-------- Task data
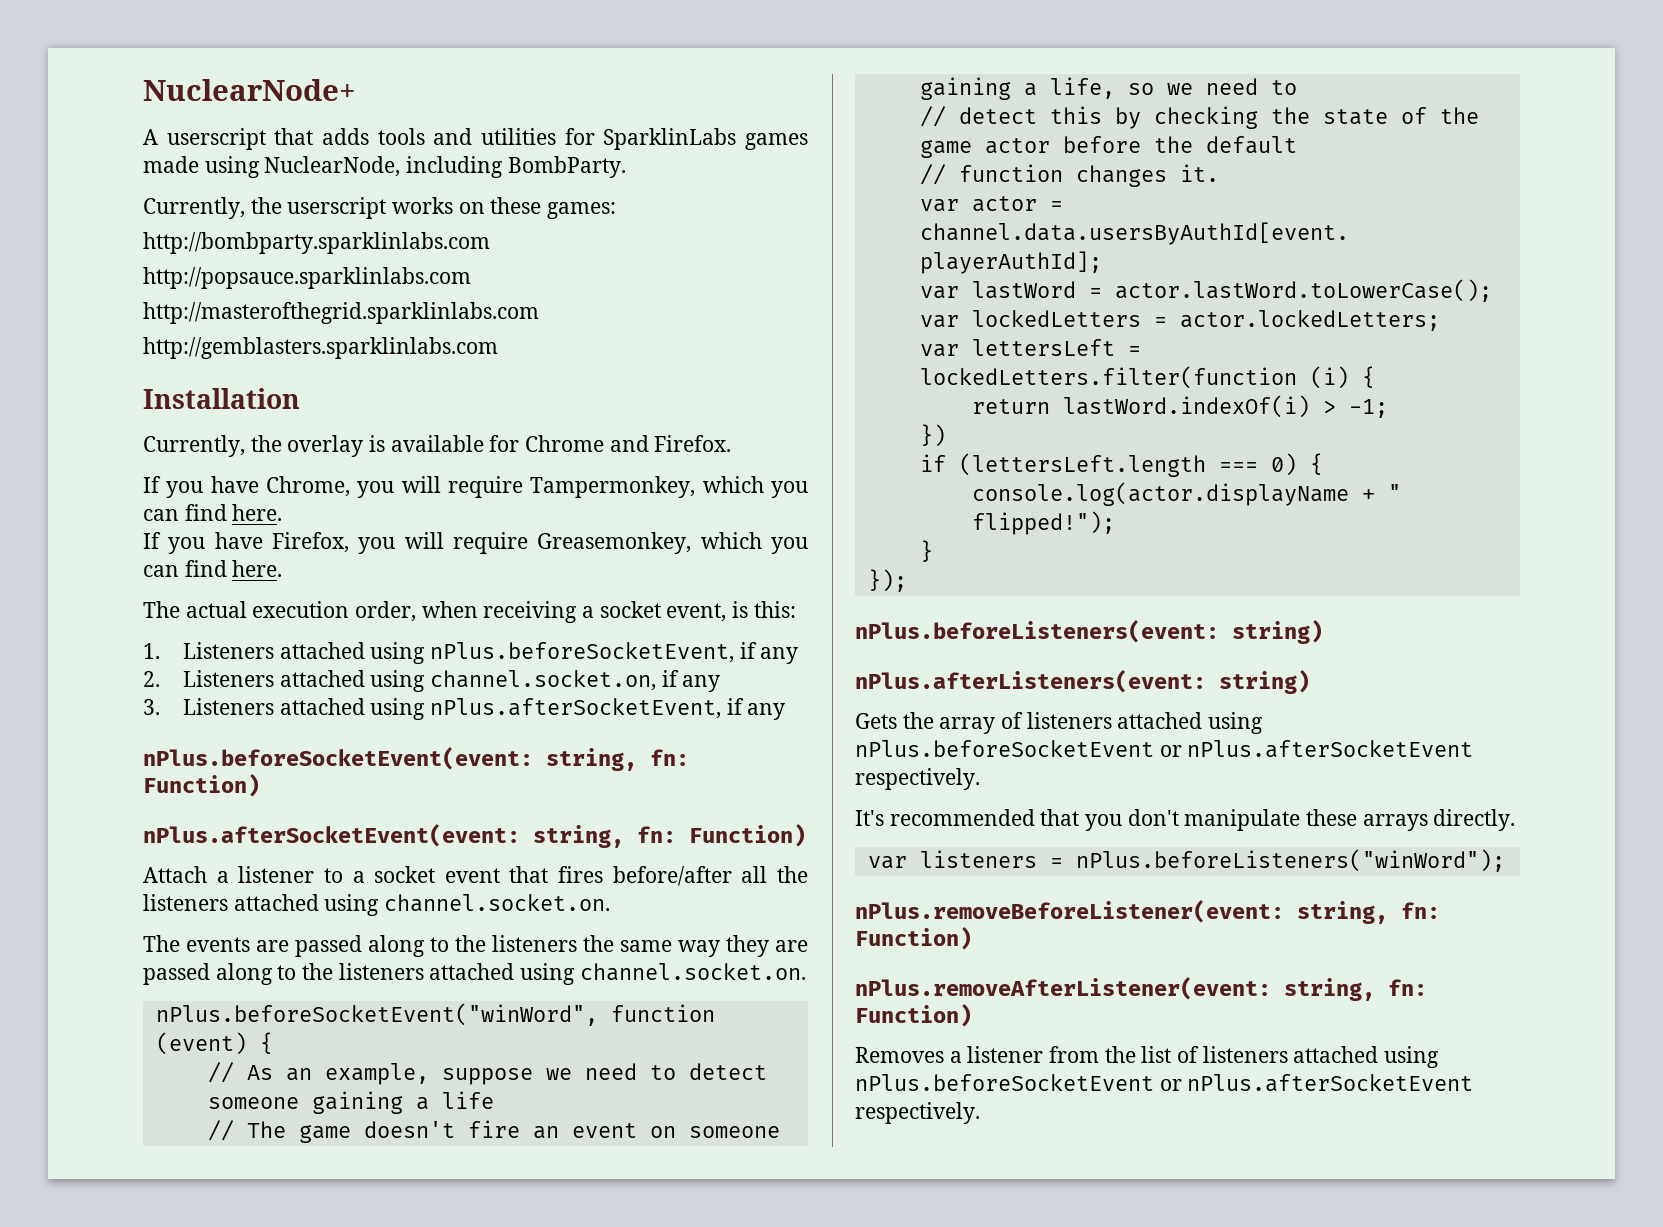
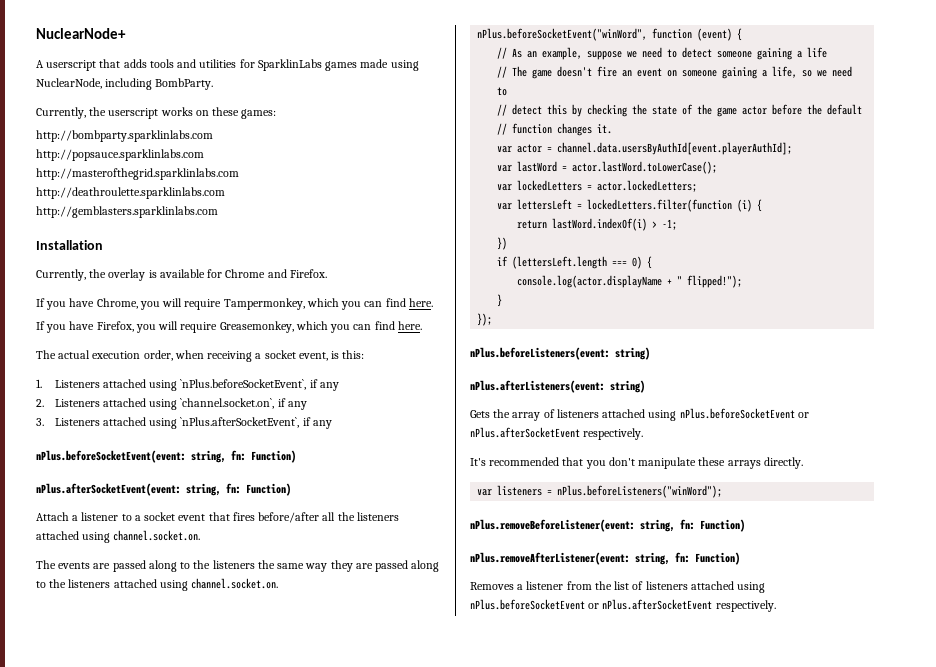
+ http://deathroulette.sparklinlabs.com
- 1. Listeners attached using nPlus.beforeSocketEvent, if any
+ 1. Listeners attached using `nPlus.beforeSocketEvent`, if any
- 2. Listeners attached using channel.socket.on, if any
+ 2. Listeners attached using `channel.socket.on`, if any
- 3. Listeners attached using nPlus.afterSocketEvent, if any
+ 3. Listeners attached using `nPlus.afterSocketEvent`, if any

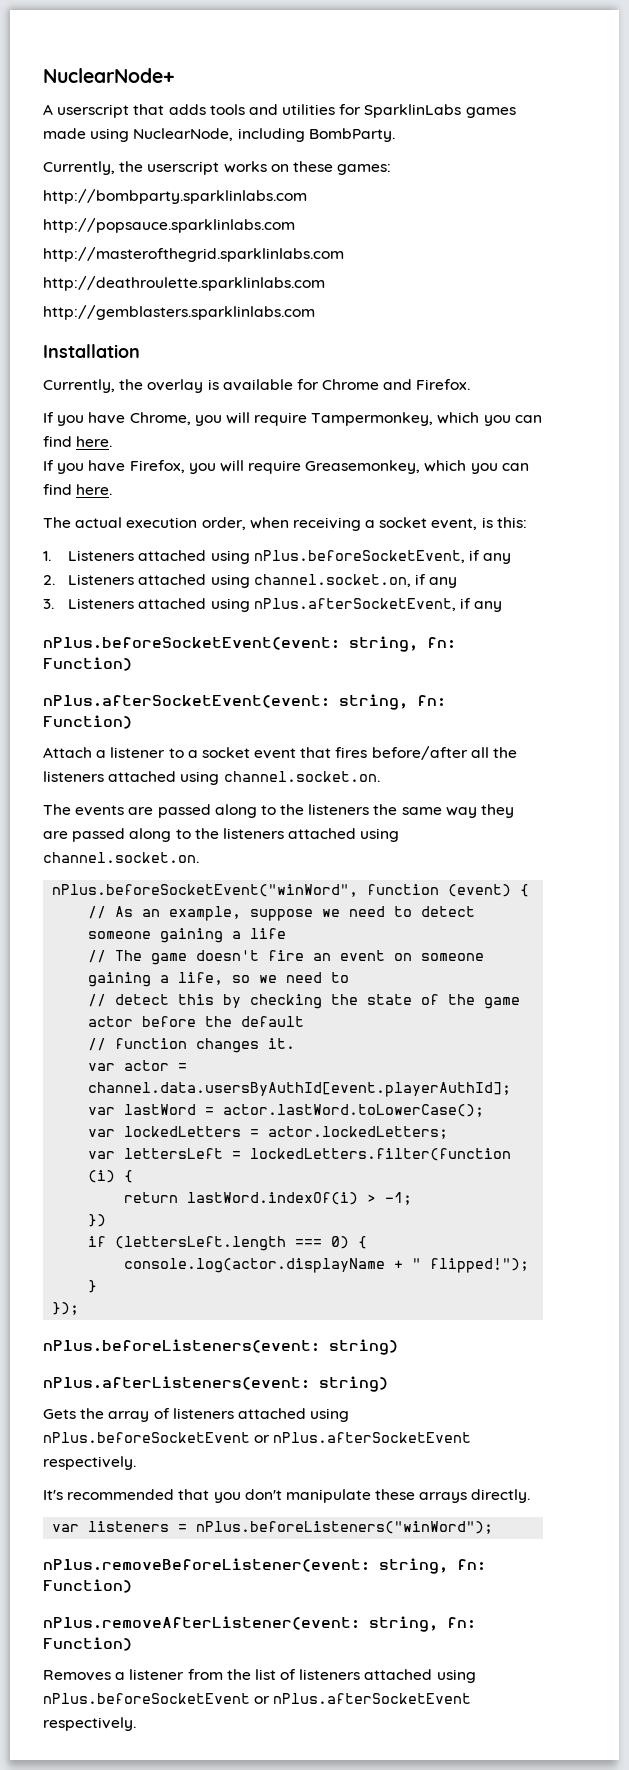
- 1. Listeners attached using `nPlus.beforeSocketEvent`, if any
+ 1. Listeners attached using nPlus.beforeSocketEvent, if any
- 2. Listeners attached using `channel.socket.on`, if any
+ 2. Listeners attached using channel.socket.on, if any
- 3. Listeners attached using `nPlus.afterSocketEvent`, if any
+ 3. Listeners attached using nPlus.afterSocketEvent, if any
----------------
Exercise directions
Pick out the lines above containing the word "channel", then copy them.

Answer to this exercise
- 2. Listeners attached using channel.socket.on, if any
+ 2. Listeners attached using `channel.socket.on`, if any
- 2. Listeners attached using `channel.socket.on`, if any
+ 2. Listeners attached using channel.socket.on, if any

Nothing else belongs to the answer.